» Description of the task
Take every line from the data that has the word "Direct" in it.

» Source records
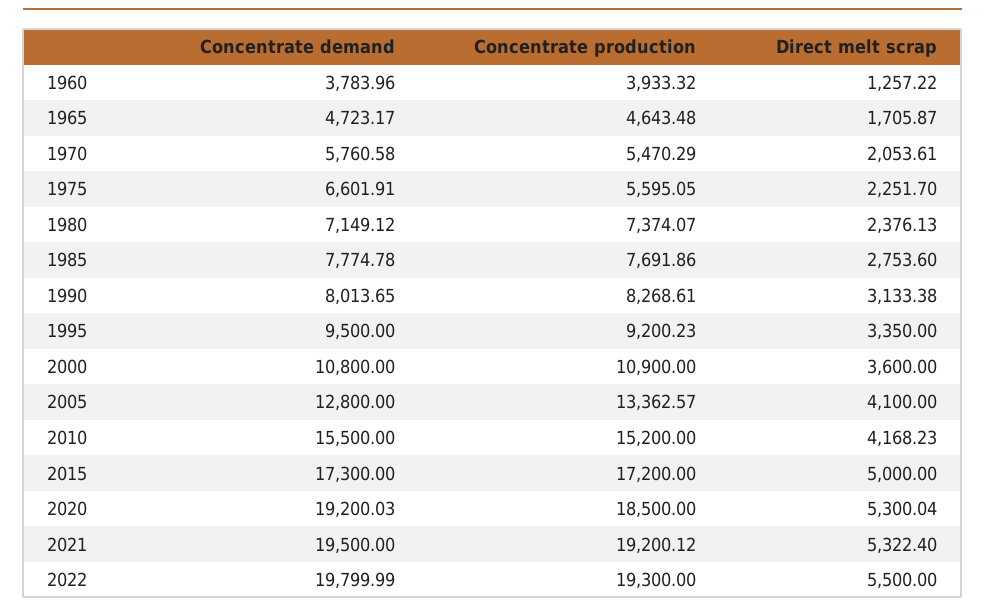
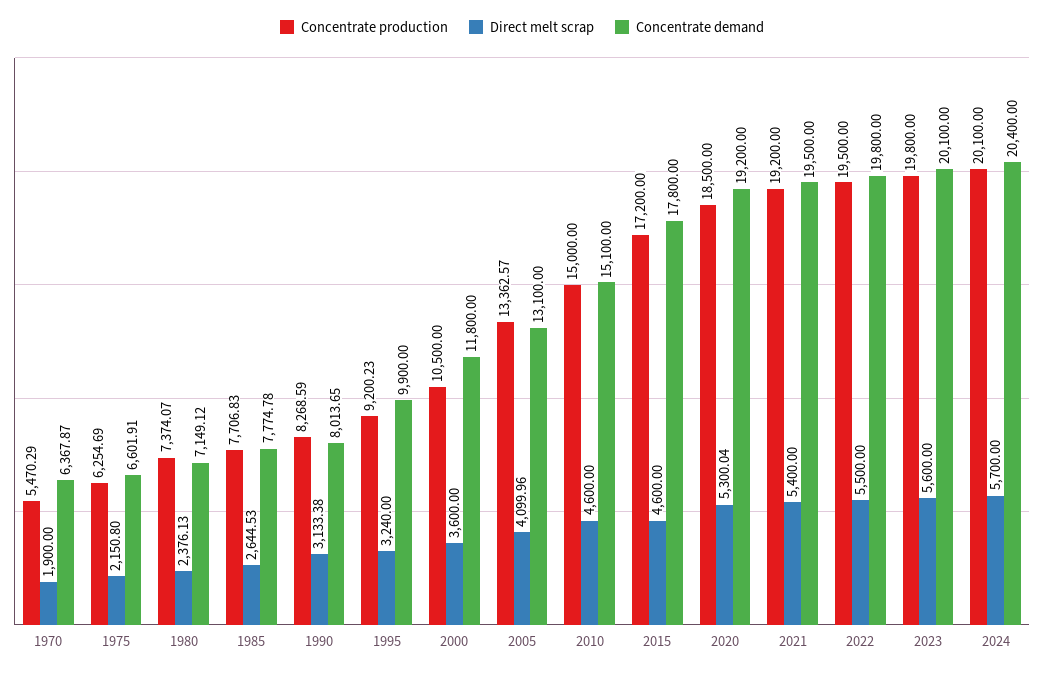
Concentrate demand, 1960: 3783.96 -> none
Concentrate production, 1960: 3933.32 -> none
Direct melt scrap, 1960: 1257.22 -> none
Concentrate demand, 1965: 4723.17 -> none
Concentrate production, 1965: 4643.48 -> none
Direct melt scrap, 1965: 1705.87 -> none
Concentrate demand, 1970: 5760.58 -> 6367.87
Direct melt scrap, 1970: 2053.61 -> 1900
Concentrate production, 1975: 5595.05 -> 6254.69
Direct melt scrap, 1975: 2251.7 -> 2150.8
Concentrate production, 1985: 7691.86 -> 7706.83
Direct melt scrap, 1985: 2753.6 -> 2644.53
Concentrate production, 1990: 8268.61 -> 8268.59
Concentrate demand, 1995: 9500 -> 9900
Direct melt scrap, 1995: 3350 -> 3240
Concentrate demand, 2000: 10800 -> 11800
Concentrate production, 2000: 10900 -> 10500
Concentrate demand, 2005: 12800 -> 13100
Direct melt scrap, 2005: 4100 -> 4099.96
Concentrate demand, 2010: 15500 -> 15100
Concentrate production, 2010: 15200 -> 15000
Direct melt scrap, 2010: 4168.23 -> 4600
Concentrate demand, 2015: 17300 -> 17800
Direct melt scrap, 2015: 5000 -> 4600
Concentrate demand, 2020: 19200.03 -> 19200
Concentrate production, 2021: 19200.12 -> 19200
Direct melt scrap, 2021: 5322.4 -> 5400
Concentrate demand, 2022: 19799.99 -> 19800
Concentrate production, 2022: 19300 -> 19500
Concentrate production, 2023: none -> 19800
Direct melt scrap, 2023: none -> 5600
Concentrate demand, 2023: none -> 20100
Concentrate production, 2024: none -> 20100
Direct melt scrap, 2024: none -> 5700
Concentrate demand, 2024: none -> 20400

» Response area
Direct melt scrap, 1960: 1257.22 -> none
Direct melt scrap, 1965: 1705.87 -> none
Direct melt scrap, 1970: 2053.61 -> 1900
Direct melt scrap, 1975: 2251.7 -> 2150.8
Direct melt scrap, 1985: 2753.6 -> 2644.53
Direct melt scrap, 1995: 3350 -> 3240
Direct melt scrap, 2005: 4100 -> 4099.96
Direct melt scrap, 2010: 4168.23 -> 4600
Direct melt scrap, 2015: 5000 -> 4600
Direct melt scrap, 2021: 5322.4 -> 5400
Direct melt scrap, 2023: none -> 5600
Direct melt scrap, 2024: none -> 5700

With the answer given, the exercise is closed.